Bana göre, uğur ya da uğursuzluk mektupla gitmez. Ama yine de bu etkinliği
masum ve zararsız bir etkinlik olarak niteleyemiyorum. Çünkü, elektronik
posta yokken gereksiz kağıt, fotokopi ve posta masraflarına yol açıyorken
şimdi de ağlar gereksiz yere tıkanıyor. Okumak ve dağıtmak için boş yere
zaman harcanıyor. Bence bu da bir çeşit virüs, üstelik tek anti-virüs önlemi
de insan beyni. Bazı insanlar, güzel şeyler yaratıp varlıklarını gösteremeyince,
anonim kalmak pahasına bu tür şeyler yapıyorlar. Yazdıkları şeyler sonsuza
dek ağlarda, postada dolaşıp duruyor. Ülke verimliliğine de olumsuz katkı
yapıyorlar.
İyi Şanslar yazısını ' bundan bir makale çıkar' deyip sakladıktan kısa
bir süre sonra ofise bir de faks geldi. Bu konu hassas. Çünkü bu kez konu
laiklik. Özetle, siz de Türkiye'nin laik kalması gerektiğini düşünüyorsanız,
bu faksı on arkadaşınıza fakslayın diyor.
Tamam Türkiye laik kalsın da, her şey benim bu on faksı çekmeme mi bağlı?
İrtica fakslaşarak mı bugünkü düzeyine gelmiş? Bende kimlerin faksı var,
arkadaşlarımın, tanıdıklarımın, yani belli başlı konularda benim gibi düşünenlerin.
Faksın içeriğini benimsemiyorsam zaten yırtıp atarım.

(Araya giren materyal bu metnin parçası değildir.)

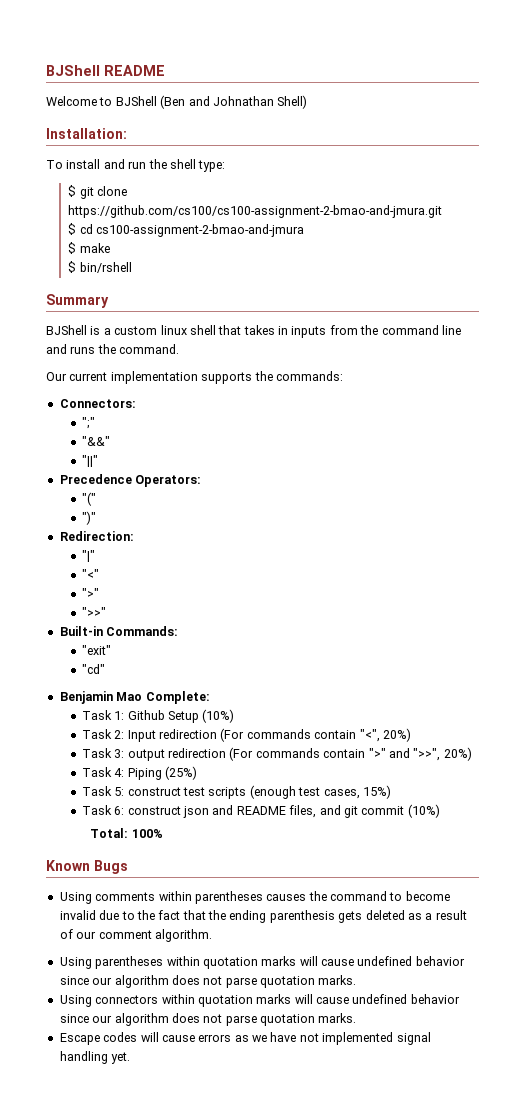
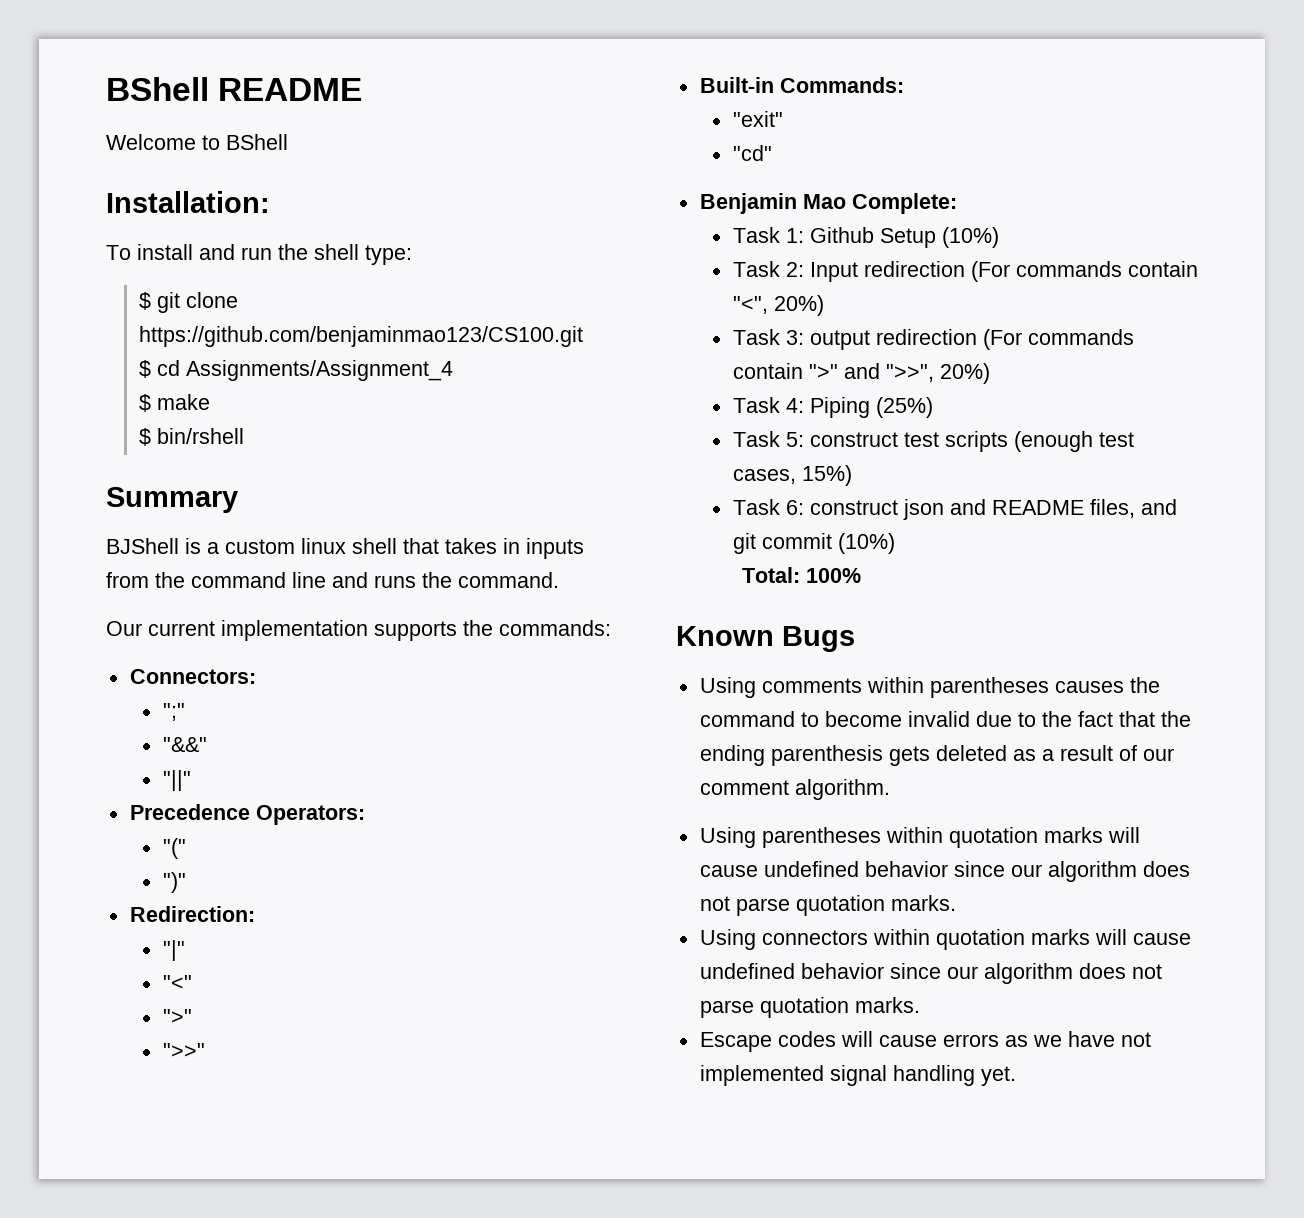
- BJShell README
+ BShell README
- Welcome to BJShell (Ben and Johnathan Shell)
+ Welcome to BShell
- $ git clone https://github.com/cs100/cs100-assignment-2-bmao-and-jmura.git
+ $ git clone https://github.com/benjaminmao123/CS100.git
- $ cd cs100-assignment-2-bmao-and-jmura
+ $ cd Assignments/Assignment_4

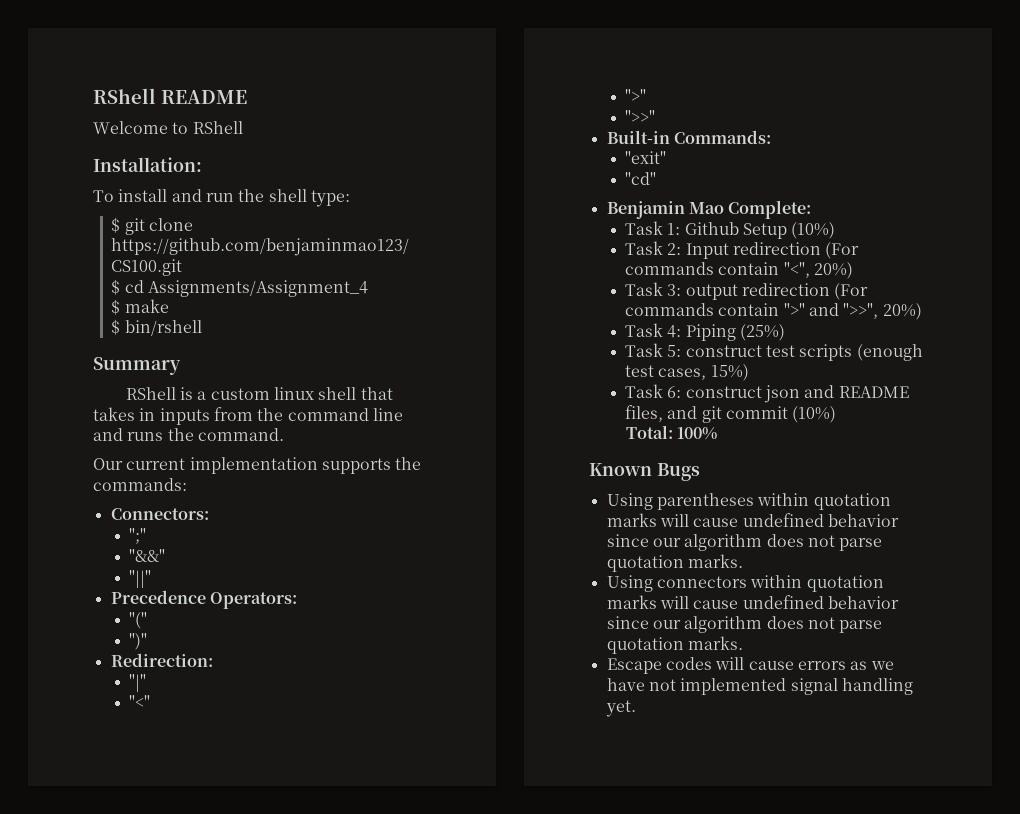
- BShell README
+ RShell README
- Welcome to BShell
+ Welcome to RShell
- BJShell is a custom linux shell that takes in inputs from the command line and runs the command.
+ RShell is a custom linux shell that takes in inputs from the command line and runs the command.
- Using comments within parentheses causes the command to become invalid due to the fact that the ending parenthesis gets deleted as a result of our comment algorithm.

Benimsiyorsam, on
tane daha benim gibi düşünen kişiye fakslamanın bana, onlara ve Türkiye'ye
ne faydası olabilir?
Hani, bir hedef faks numarası verilir, fakslar oraya çekilir, çekilen
faks sayısı alan için tepkinin şiddeti konusunda fikir verir, ortak bir
tepki gösterilir, hareketin bir anlamı olur. Bu şekilde, sadece spagetti
bir faks trafiği, hepsi o kadar. Maalesef ben bunu da, ' saf biri herhalde,
aklı bu kadar yetmiş' olarak değerlendiremiyorum. İçeriğinden bağımsız
olarak bu tarz eylemlerin hepsi kötü niyetli, iletişim ortamlarını gereksiz
yere tıkamaktan başka hiç bir işlevi yok.
Bu konuda bir de elektronik posta aldım. Biraz daha iyi niyetli bir
yaklaşım gibi gözüküyor ama sonuç ağları tıkamaktan başka bir işe yaramıyorsa...

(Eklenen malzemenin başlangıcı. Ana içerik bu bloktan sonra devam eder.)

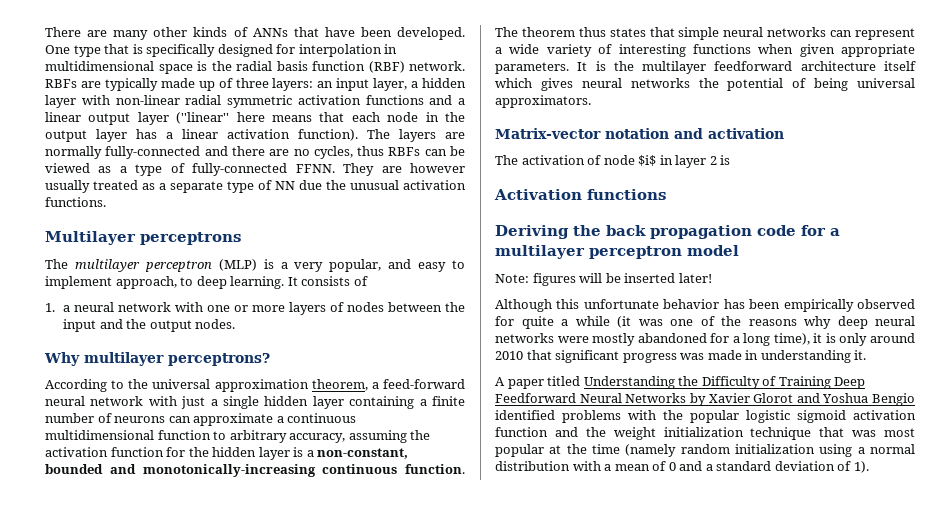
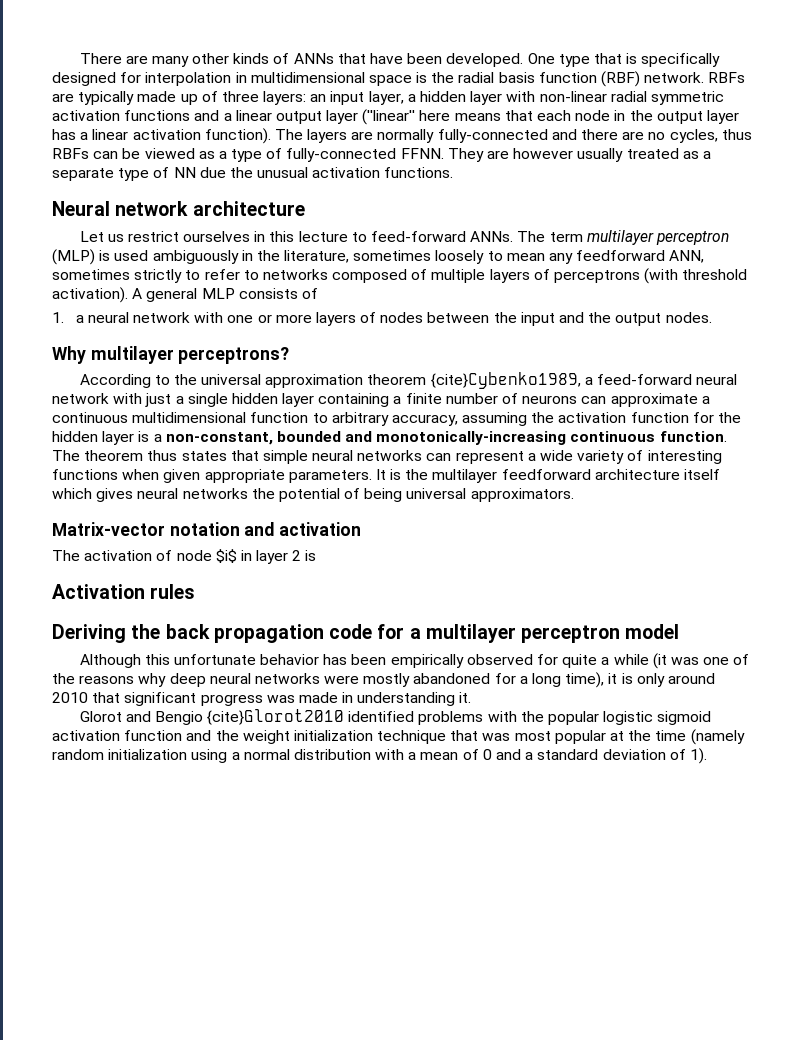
- Multilayer perceptrons
- The multilayer perceptron (MLP) is a very popular, and easy to implement approach, to deep learning. It consists of
+ Neural network architecture
+ Let us restrict ourselves in this lecture to feed-forward ANNs. The term multilayer perceptron (MLP) is used ambiguously in the literature, sometimes loosely to mean any feedforward ANN, sometimes strictly to refer to networks composed of multiple layers of perceptrons (with threshold activation). A general MLP consists of
- According to the universal approximation theorem, a feed-forward neural network with just a single hidden layer containing a finite number of neurons can approximate a continuous multidimensional function to arbitrary accuracy, assuming the activation function for the hidden layer is a non-constant, bounded and monotonically-increasing continuous function.
+ According to the universal approximation theorem {cite}Cybenko1989, a feed-forward neural network with just a single hidden layer containing a finite number of neurons can approximate a continuous multidimensional function to arbitrary accuracy, assuming the activation function for the hidden layer is a non-constant, bounded and monotonically-increasing continuous function.
- Activation functions
+ Activation rules
- Note: figures will be inserted later!
- A paper titled Understanding the Difficulty of Training Deep Feedforward Neural Networks by Xavier Glorot and Yoshua Bengio identified problems with the popular logistic sigmoid activation function and the weight initialization technique that was most popular at the time (namely random initialization using a normal distribution with a mean of 0 and a standard deviation of 1).
+ Glorot and Bengio {cite}Glorot2010 identified problems with the popular logistic sigmoid activation function and the weight initialization technique that was most popular at the time (namely random initialization using a normal distribution with a mean of 0 and a standard deviation of 1).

Yani gereksiz. Bilmem anlatabiliyor muyum? Şöyle bakmalı diye düşünüyorum:
Böyle bir yazı ağda bir yıl dolaşsa, o bir yıl içinde gerçekten laikliğe
olan duyarlılık artar mı, irtica geriler mi, bu eylemin hiç başlamamış
olması ile yapılmış olması arasında bir yıl sonunda bir fark olur mu? Ben
rahatlıkla evet diyemiyorum. Ama fikirler tabi ki tartışılabilir. Bu kadar
notu üşenmeden dağıtanlar da sonuç olarak inandıkları bir şey yapıyorlar.
Alın size başka bir örnek; bazen medya dahi bu tuzağa düşüyor: Sanıyorum
geçen sene yazın gazetelerde yayınlandı. Çocuklara dövme dağıtılıyormuş.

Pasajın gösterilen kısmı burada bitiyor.